This is just my attempt at getting this working , it is not the most efficiently written code and could do better certainly. May degrade performance, but seems reasonably usable in my experience. Use at your own discretion. Avoid excessive logging when running on the router for a long-term.

HTTPS transparent proxy binary/source/router-script : tproxyhttps.tgz
This package includes a pre-compiled binary for mips along with the source code and a startup script onrouter.sh intended to be run on the router giving an idea of what iptables rules need to be set and how to run the binary. For an explanation of the iptables refer to my earlier post part-1.

Relevant files posted at github repository

Advertisements
Posted in Uncategorized
9 comments on “Transparent Pass-through proxy with iptables – Part 2 (for HTTPS)
  1. Bro, thanks very much. I was looking for a similar solution. I have already setup my fake dns server and will try this asap and will reply back. ๐Ÿ™‚

  2. alex says:

    I try to setup your combo python + iptables, but my external proxy needs an authentication with username and password. How can I modify the Python script to include the authentication ? Thanks

    • phinfinity says:

      I’m unfamiliar with how http proxy authentication works, and I don’t have access to any proxy server with authentication enabled at the moment to inspect the protocol. However from a brief look about the protocol I suspect that it should be a simple matter of adding a Proxy-Authorization header with the “username:password” encoded as Base64.
      Have a look at steps 1-3 in the question at http://stackoverflow.com/questions/10023636/http-spec-proxy-authorization-and-authorization-headers
      If you know for sure that the proxy server requires authentication I suspect you could avoid the initial handshake and straight-away issue the Proxy-Authorization header.
      Code modifications for the python script will involve adding the header to the https_conn variable in wrap_https_proxy() with something like:
      ‘Proxy-Authorization: Basic %s’ % base64.b64encode(‘%s:%s’ % (username, password))
      So all in all it will look like “CONNECT host:port HTTP/1.1\r\nHost: hostname\r\nProxy-Authorization ….\r\n\r\n’
      Hope this works ๐Ÿ™‚

      • alex says:

        Oh I see, I think you’re right it can work like this, I will modify the http headers to add authorization in the python program. But for the moment I am struggling to get the destination addr/port with dst = conn.getsockopt(SOL_IP, SO_ORIGINAL_DST, 16).Unfortunately it does not work on my system. I have a Windows machine, an Android emulator running (iptables version 1.3.7) on the same windows machine for testing. I run your python script as-is on my windows machine. On the Android emulator I run the following rules (10.0.2.2 is an alias of my windows machine localhost from the Android emulator view) :
        iptables -t nat -A OUTPUT -d 127.0.0.1 -j ACCEPT
        iptables -t nat -A OUTPUT -d 10.0.2.2 -j ACCEPT
        iptables -t nat -A OUTPUT -p tcp –dport 443 -j DNAT –to 10.0.2.2:1234
        The python script catches well the https connection but dst = conn.getsockopt(SOL_IP, SO_ORIGINAL_DST, 16) generates an exception error. I suspect that iptables does not set SO_ORIGINAL_DST in the socket, or might use another keyword to set the original dest/port ? I am trying to find the original dest/port with another way. Normally iptables forward the http request CONNECT host:port to the python program, I should be able to extract the http header and read the original dest/port without using getsockopt() ?
        Thanks

      • phinfinity says:

        Ah, the problem here I suspect is because the iptables and python script are running on two different systems.
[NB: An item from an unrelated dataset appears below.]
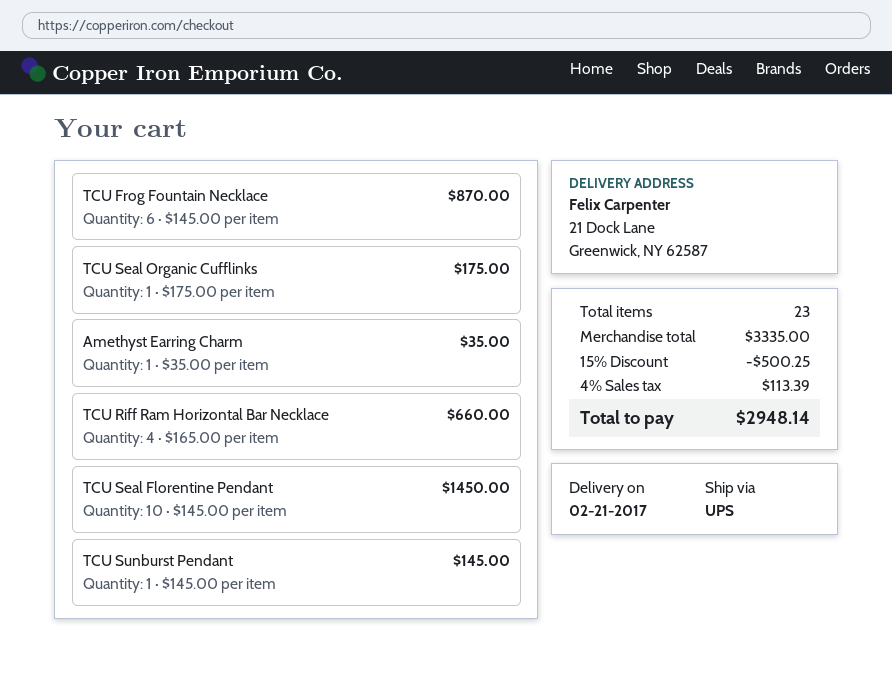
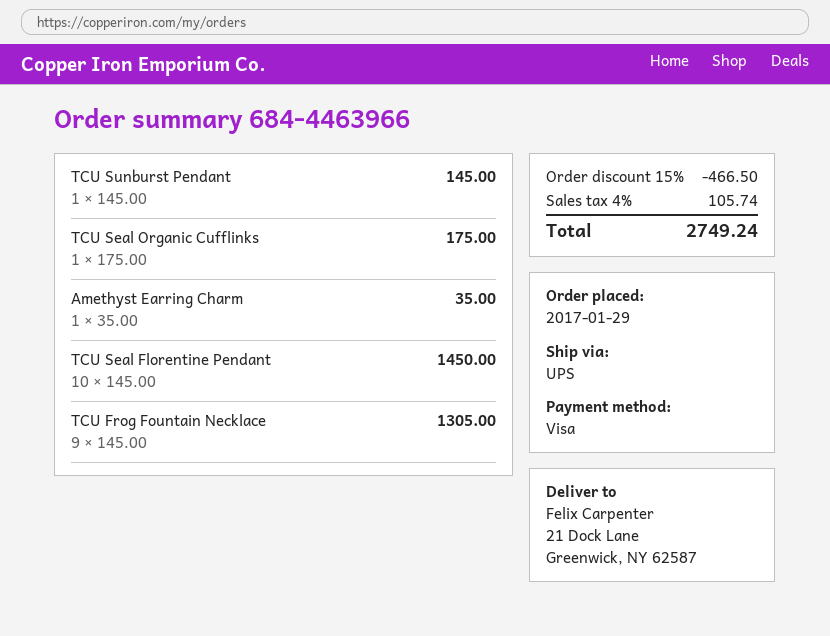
TCU Frog Fountain Necklace: 6 x 145.00 = 870.00 -> 9 x 145.00 = 1305.00
TCU Riff Ram Horizontal Bar Necklace: 4 x 165.00 = 660.00 -> none
discount: 15% = 500.25 -> 15% = 466.50
tax: 4% = 113.39 -> 4% = 105.74
total: 2948.14 -> 2749.24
The SO_ORIGINAL_DST gets set when iptables redirects and only lasts within the same machine, and when the packet moves from the emulator to your system it gets lost, which is why you are unable to get the original destination.
        For HTTP you can simply read the HTTP headers to find out the original destination (as it is done in my previous post), but for HTTPS since it is encrypted you will not be able to read the headers.
        A solution in this case might be to run the python script as well within the emulator, which might be a bit tricky. This is why I re-wrote the python script into C for MIPS to be able to run on my router as both iptables and the proxyscript needs to run on the same machine. I’ve also heard there are apps for android which do the same iptables+proxyscript together, searching for those might be an alternate option.

  3. alex says:

    oh I understand, yeah, the emulator is using 10.0.2.2 to identify the localhost of the machine even it is hosted on the same machine, I try to use 127.0.0.1 to replace 10.0.2.2 in the iptable rule for DNAT to hack but it does obviouslynot work, worth a try ๐Ÿ™‚
    Well I have no other choice than setting a proxy forwarder program on the emulator, with all the problems I can see in advance ๐Ÿ™‚
    Thank you again for your help, your tutorial and programs are really good and help to understand the https mechanism.

  4. alex says:

    yeahhh, that is the first time I can redirect https from my android emulator to the external proxy with authentication, thanks to your tutorail and program ๐Ÿ™‚
    You know, it is really painful to redirect https packets to a proxy in the emulator for all apps (except for the browser), because Android is dependent of the version, platform and so on, it is really difficult to set a generic proper working proxy forwarder on the emulator, I try a few apps, proxydroid, tproxy, redsocks, all fail, until I find your tutorial, it is simple, clear and working ๐Ÿ™‚
    In my opinion it is the best solution which can work for all android emulator versions, just use iptables for the emulator to redirect packets to an external proxy forwarder like your python script which then handle connections to the upstream https proxy.
    For the moment I remove the getsockopt() and hard code srv_host = “A.B.C.D” and srv_port = 443, so the lost destination addr problem is solved.
    You are good, your code for proxy authentication is working perfectly. I just add the header below and the authentication is working fine. Sure it does not tackle any authentication error, but that is ok for me.
    https_conn = “CONNECT {host}:{port} HTTP/1.1\r\nHost: {host}\r\n” + “Proxy-Authorization: Basic %s\r\n\r\n” % base64.b64encode(‘%s:%s’ % (PROXY_USERNAME, PROXY_PASSWORD))
    I read the note at the end of the tutorial. You talk about fake DNS server and find the destination address, I don’t understand well what you mean but it gives me an idea. Do you think I can use such a mechanism of fake DNS to find the destination IP address instead of using getsockopt(), and just assume the port is 443 ? If true, how can I do that in the current python program ?
    Thanks

  5. alex says:

    I can finally make everything working like a charm with the help of your python program and iptables rules. I can include https proxy and also socks proxy with or without authentication, I am very happy. I have one question related to performance if you don’t mind. In your code of the function pipe_data(), if data has 0 length all connection are closed, but if the application client has no activity for some time, I guess data sent by the client is also 0 isn’t it ? if the client starts to send data after this pause new connections will be initiated again. Why not keeping all the sockets alive during this pause ? :
    while True:
    data = s_from.recv(2048)
    if len(data) == 0:
    return
    s_to.send(data)

  6. Johannes Martin says:

    Thanks a lot this! I have been looking for something like this for a long time.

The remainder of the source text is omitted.